What is more, the three metrics together create rich and flexible customer dimensions. For example, when segmenting customer by using CPI and NPS together, it becomes possible to know that how much customers truly love us, whether it is verbal support only or it potentially increases sales. The extended customer segments also bring richer and more valuable information than the single dimensional segments of detractors/passives/promoters. It is valuable for marketing and merchandizing fellows to know the proportion of each of the segments and how the proportions change over time, and then seek solutions. For example, customers who do not recommend the website but are very likely to purchase again themselves may stay merely because they can hardly find alternatives. Customer satisfaction needs to be present to convert the mere repeat purchasers to committed purchasers [4].

In addition, it has also been found that generated metrics have reduced acuteness to website fluctuations since the numbers have been weighted. It is much easier to use NPS, PSAT with which industry benchmarking has been well established with public recognition, allowing quick comparison with other players. In general, NPS, CPI, and PSAT are strongly correlated, each of them contributes to satisfaction and loyalty. Moreover, using further referral factor questions, UEPT is able to help to identify the root causes for the up and down with customers’ attitude changes and improve (Fig. 2).

Fig. 2.
figure 2

Customer segments model

4 Discussions

After reviewing various prior research on customer satisfaction and loyalty, there has not been any metric or model reached consensus. We adapted an evolutionary approach to develop the UEPT model. An innovative way was proposed to segment customers by using CPI and NPS, which gave us rich insight into customer attitude and root causes.

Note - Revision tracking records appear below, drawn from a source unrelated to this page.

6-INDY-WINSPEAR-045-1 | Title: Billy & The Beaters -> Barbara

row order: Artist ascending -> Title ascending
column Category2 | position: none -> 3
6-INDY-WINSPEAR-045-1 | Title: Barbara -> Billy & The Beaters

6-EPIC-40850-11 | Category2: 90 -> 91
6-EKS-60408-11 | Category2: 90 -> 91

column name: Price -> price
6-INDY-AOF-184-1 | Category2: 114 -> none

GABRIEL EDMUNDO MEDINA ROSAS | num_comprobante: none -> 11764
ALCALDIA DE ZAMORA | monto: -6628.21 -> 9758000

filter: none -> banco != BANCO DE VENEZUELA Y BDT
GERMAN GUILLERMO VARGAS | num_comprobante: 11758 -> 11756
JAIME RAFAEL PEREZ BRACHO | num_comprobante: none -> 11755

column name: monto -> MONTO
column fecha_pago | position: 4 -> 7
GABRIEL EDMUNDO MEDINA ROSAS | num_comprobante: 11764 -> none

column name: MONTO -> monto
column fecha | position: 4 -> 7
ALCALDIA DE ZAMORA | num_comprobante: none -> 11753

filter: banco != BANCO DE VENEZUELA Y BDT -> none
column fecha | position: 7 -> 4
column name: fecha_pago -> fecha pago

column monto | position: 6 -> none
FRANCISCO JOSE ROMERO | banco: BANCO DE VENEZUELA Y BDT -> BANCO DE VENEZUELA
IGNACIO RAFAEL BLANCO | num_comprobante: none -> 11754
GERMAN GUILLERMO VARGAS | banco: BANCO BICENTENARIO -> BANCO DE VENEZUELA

We also created a live system to continuously improve the questions used in referral factors in order to provide more meaningful information to business. The current 21 referral factors were reviewed frequently for refinement. We compared the selection of each referral factor for recommending or not recommending with their opening question feedbacks regarding to their complaints and what they believe we can make improvements to better serve them. We found factors and conditions that had been left out. For instance, if a new factor emerged as a frequently mentioned factor in their referral decision, which is not in the UEPT, we would add it to the questions.

Also, we think the referral factors need to be refined accordingly for different websites. The UEPT for Taobao International and Tmall Global are using the same referral factors for the purpose of keeping measurement consistent. The disadvantage is that the factors are less website specific and are less detail oriented. Besides, Taobao International and Tmall Global are facing different user groups and have different functions and services. It will be helpful to apply website customized referral factors. In general, how customer satisfaction and loyalty research can promote business growth requires persistent attempts.

For future research, we have not closely studied the relationship between NPS and PSAT. Occasionally, NPS and PSAT would change in opposed directions. There were no sufficient data to explain why customer are more willing to recommend us while they are less satisfied, or the other way around. Further research are needed to explore this area.